Well if your books start talking back you should get help. The computer just started getting good (I remember Dr Sbaitso)

[–] [email protected] 112 points 2 weeks ago (9 children)

I'm the type to be in favor of new tech but this really is a downgrade after seeing it available for a few years. Midterms hit my classes this week and I'll be grading them next week. I'm already seeing people try to pass off GPT as their own, but the quality of answers has really dropped in the past year.

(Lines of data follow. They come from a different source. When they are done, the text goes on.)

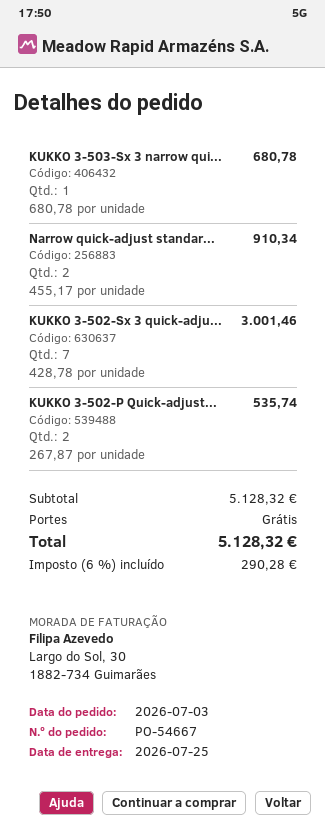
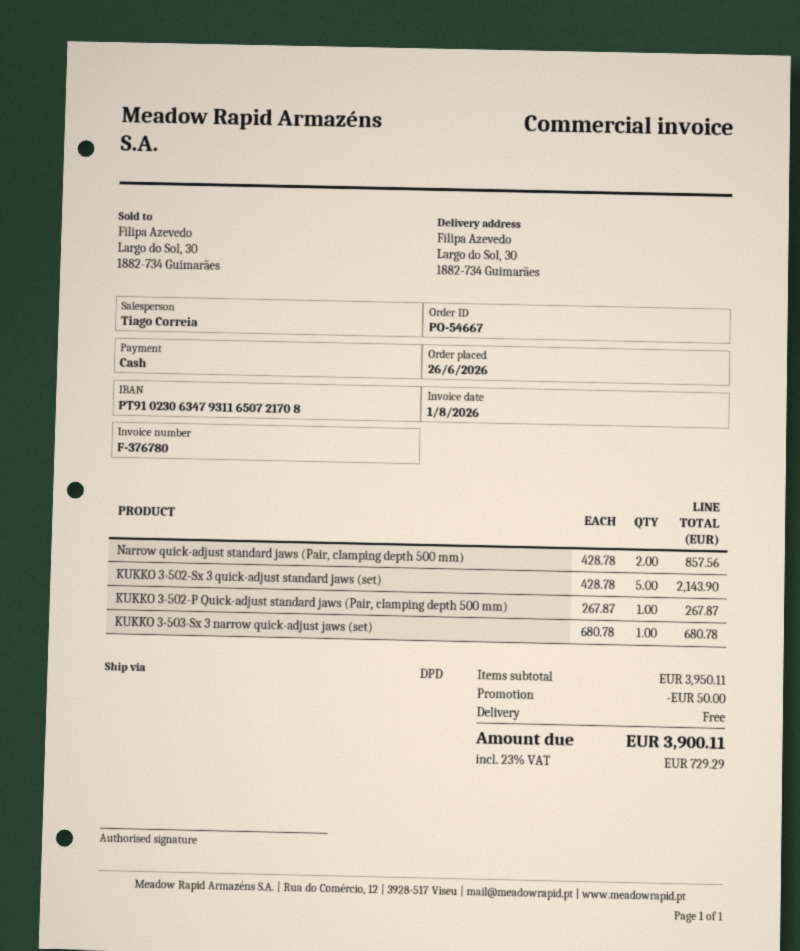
order date: 2026-07-03 -> 2026-06-26
Narrow quick-adjust standar...: 2 x 455.17 = 910.34 -> 2 x 428.78 = 857.56
KUKKO 3-502-Sx 3 quick-adju...: 7 x 428.78 = 3001.46 -> 5 x 428.78 = 2143.90
KUKKO 3-502-P Quick-adjust...: 2 x 267.87 = 535.74 -> 1 x 267.87 = 267.87
subtotal: 5128.32 -> 3950.11
discount: none -> 50.00
tax: 6% = 290.28 -> 23% = 729.29
total: 5128.32 -> 3900.11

Just this last week, I was grading a quiz on persuasion and for fun, I have students pick an advertisement to analyze. You know, to personalize the experience, this was after the super bowl so we're swimming in examples. Can even be audio, like a podcast ad, or a fucking bus bench or literally anything else.

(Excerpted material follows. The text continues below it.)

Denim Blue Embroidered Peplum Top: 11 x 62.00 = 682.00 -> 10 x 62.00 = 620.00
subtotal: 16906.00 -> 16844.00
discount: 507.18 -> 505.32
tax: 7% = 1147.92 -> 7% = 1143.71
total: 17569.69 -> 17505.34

60% of them used the Nike Just Do It campaign, not even a specific commercial. I knew something was amiss, so I asked GPT what example it would probably use it asked. Sure enough, Nike Just Do It.

Why even cheat on that? The universe has a billion ad examples. You could even feed GPT one and have it analyze for you. It'd be wrong, cause you have to reference the book, but at least it'd not be at blatant.

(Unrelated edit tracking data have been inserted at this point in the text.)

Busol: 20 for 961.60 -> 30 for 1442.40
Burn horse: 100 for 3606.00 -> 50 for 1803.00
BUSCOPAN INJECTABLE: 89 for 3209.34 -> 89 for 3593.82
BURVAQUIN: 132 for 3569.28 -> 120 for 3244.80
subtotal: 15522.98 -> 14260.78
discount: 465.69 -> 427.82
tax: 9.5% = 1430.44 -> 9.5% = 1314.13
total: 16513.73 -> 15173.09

I didn't unilaterally give them 0s but they usually got it wrong anyway so I didn't really have to. I did warn them that using that on the midterm in this way will likely get them in trouble though, as it is against the rules. I don't even care that much because again, it's usually worse quality anyway but I have to grade this stuff, I don't want suffer like a sci-fi magazine getting thousands of LLM submissions trying to win prizes.

[–] [email protected] 31 points 2 weeks ago (2 children)

As someone who has been a teenager. Cheating is easy, and class wasn't as fun as video games. Plus, what teenager understands the importance of an assignment? Of the skill it is supposed to make them practice?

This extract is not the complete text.